Please excuse me but if the online community has come down to flaming other for nick naming a technical term, then by all means, fuck the online community.
calling me a n00b for giving a nickname to something, ur basicly mocking yourself. U gave yourself a nickname on the internet, does that make u a n00b? 0M-EFF-GG!!!111-SHIFT+1!!! Y0u n00b y0u us3 n1ckn4m35!!!
bah…
Grind:
UDP ports aren't exactly blocked in that sense, just to clear things up. They just don't route to any application or host if they are unused. Considering they are connectionless, they may just bounce off the face of the earth depending on the applications protocol, but having a port 'open' usually implies that it is being routed in some form or another, (or left explicity open by firewalls.) This just becomes awkward around UDP. (I know you know this, but just a clarification for those who travel through this thread and don't understand this.)
Hay/n3w:
Haykuro, why don't we all just refer to IPs as Gnutelle?
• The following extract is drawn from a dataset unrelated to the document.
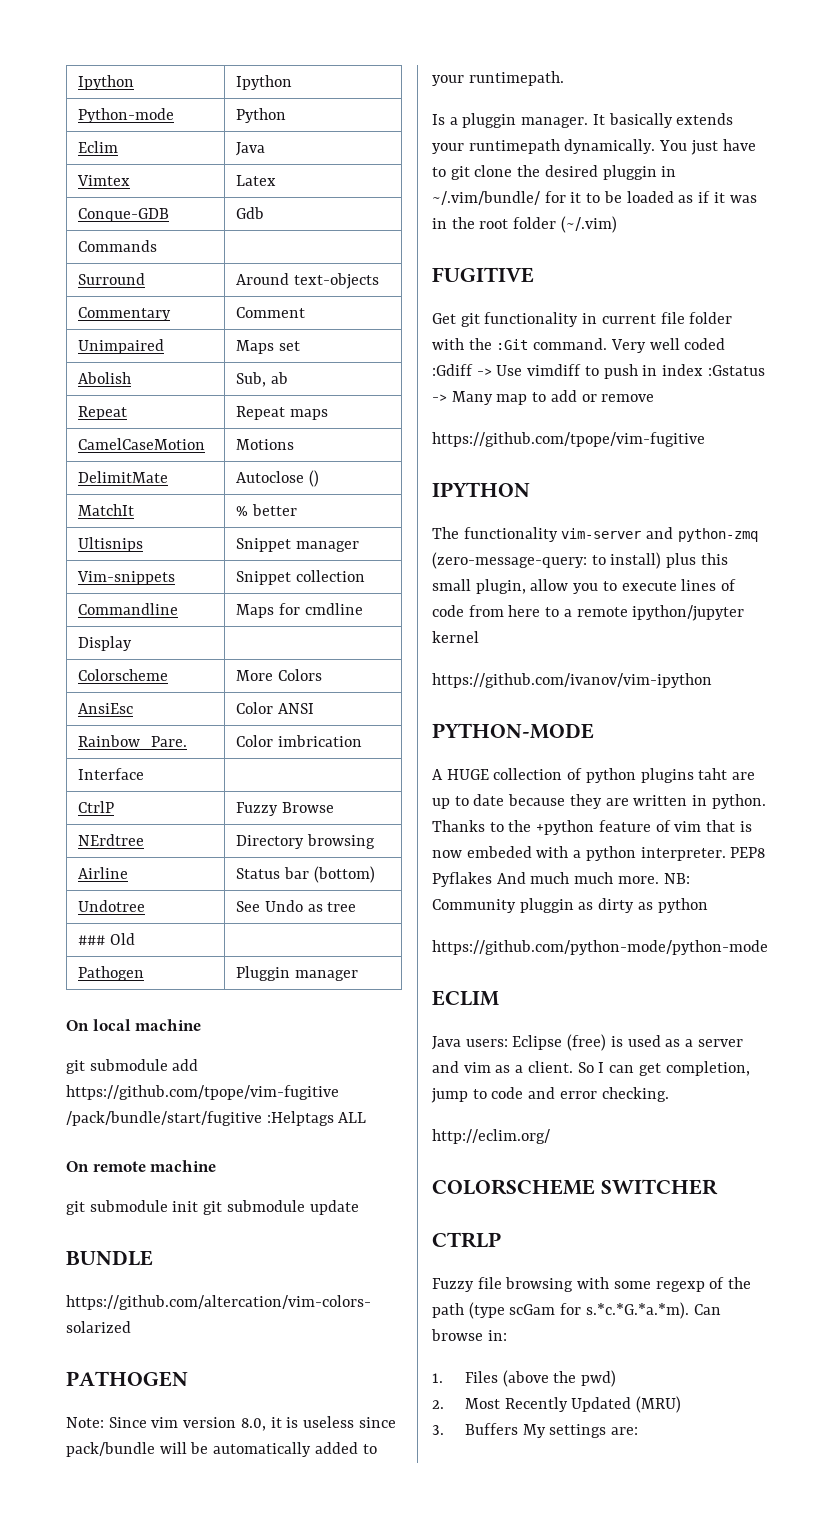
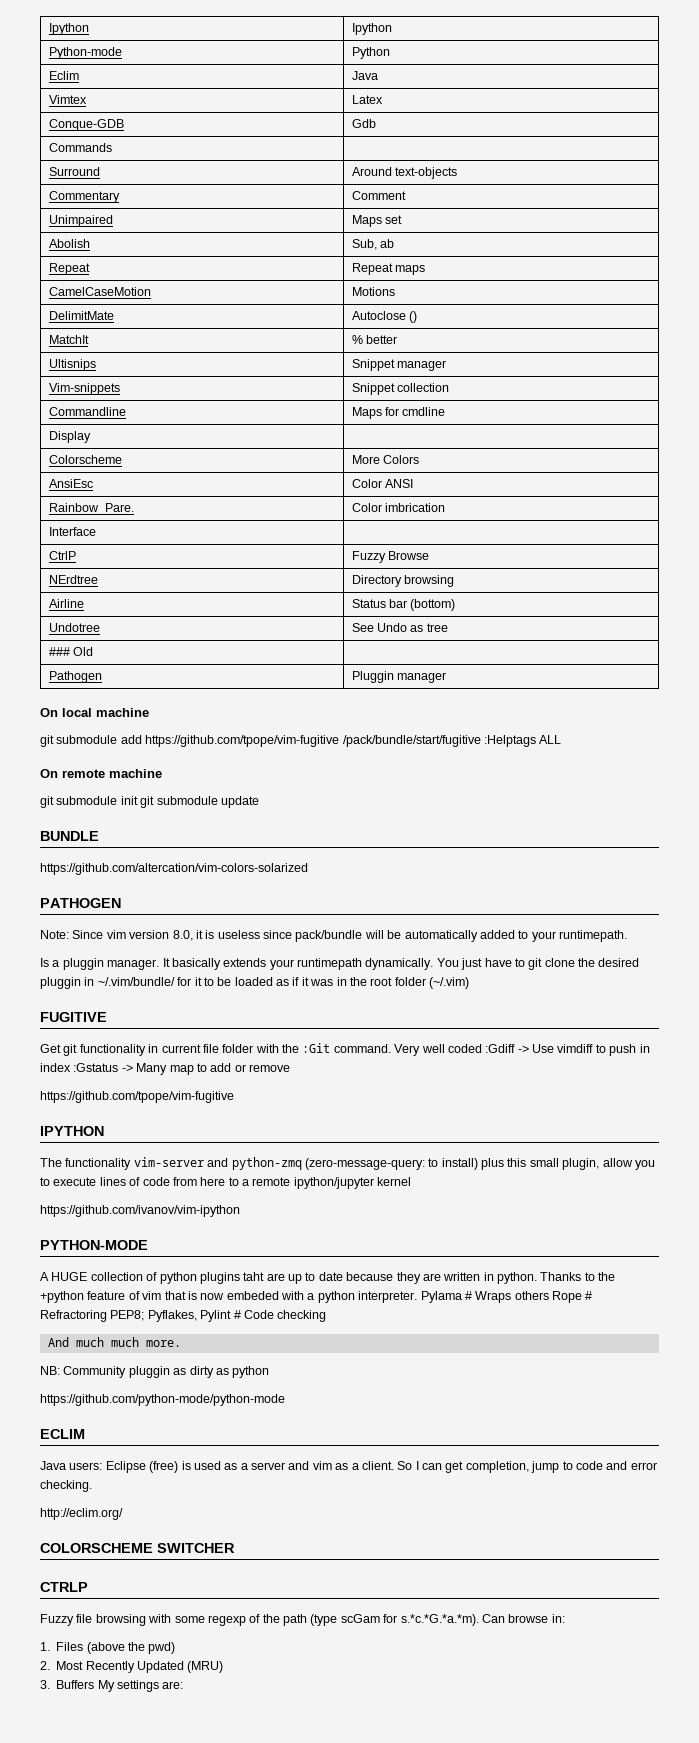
- PEP8 Pyflakes And much much more. NB: Community pluggin as dirty as python
+ Pylama # Wraps others Rope # Refractoring PEP8; Pyflakes, Pylint # Code checking
+ And much much more.
+ NB: Community pluggin as dirty as python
Certainly that couldn't cause confusion.
n3w, fork bombs do commonly use a lot of CPU, but any smart administrator will limit CPU and forks for a specific username. This isn't exactly the case for external DoS attacks. Instead of relying strictly on bandwidth, if you use a more clever attack that pushes too much information into the application, it can cause a single application to shut down, or the computer itself depending on the application and operating system setup. The port may remain open, the 'IP' may stay online, but the application still no longer responds. Just because you have experience with one authors ICMP writings does not mean you overlooked other protocols, (which I never did limit to ICMP,) in your past post. Had you not written such a misleading work, maybe this wouldn't have come up. (Also, if you're serious about using ICMP for other purpose, why would you use Perl? It has no place in that type of application.) Hey look, your argument was just completely invalidated by a 'newb'.
Still, I do not see any valid argument from either of you. If you want to refute, go ahead. Don't just A) rely on personal attacks, B) simply try and act more intelligent than you are, or C) use weak arguments, such as 'its just what I call it.'
thousandtoone,
I never called you a "newb". And this is my last post on this thats flamish. I'm not here to piss people off, put them down, make them feel bad etc. I'm here to learn, and maybe help someone in the process.
BTW, I wrote them in Perl simply because Perl was my first programming language, and thus what I am most comfortable with. I have recoded some of them in C (using libnet), but I'm just a Perl fanboy ;)
Oh, about using buffer overflows as a DoS attack, http://downloads.securityfocus.com/vulnerabilities/exploits/goodtech_dos.pl.
So, lets just stop the flamming, eh? But seriously, if you wish to discuss things, drop me a PM, or an email (link is in my profile). Also, you can catch me on IRC at irc.nullnetwork.net #hf (SSL is on port 6697). If you prefer IM, my nick is n3w7yp3 (AIM protocol).
And pr1nc3, yes, I have read the Project Honeynet papers before, and I do know what a botnet is. I'm not a huge fan of them, mostly becuase I dislike the idea of hi-jacking client computers.
Alright I'm done. You guys can post mroe flames if you want to, but I'm not going to respond. Like I said in a previous post, I don't think that people reading a public forum should have to wade through flame posts.
lmao this is so fucking boring :) Just shout random viagina and or yeast infection insults at each other would have been a better use of this thread.
By the way I agree telling someone who doesnt know what an IP is to code a DoSer is slightly - erm - 'divvey'? meh.
now…
YOU ARE NOTHING BUT A CHEESEY SMELLING GOAT CUNT!
[sarcasm] yes, i understand how telling someone to go read and learn is out of question [/sarcasm]
all i did was say u can LEARN to code ur own, or go be a SK and download a pre-made flooder that most likely wudnt work unless u were back in the 90's were DoSing a server was as simple as doing a ping of death on a server.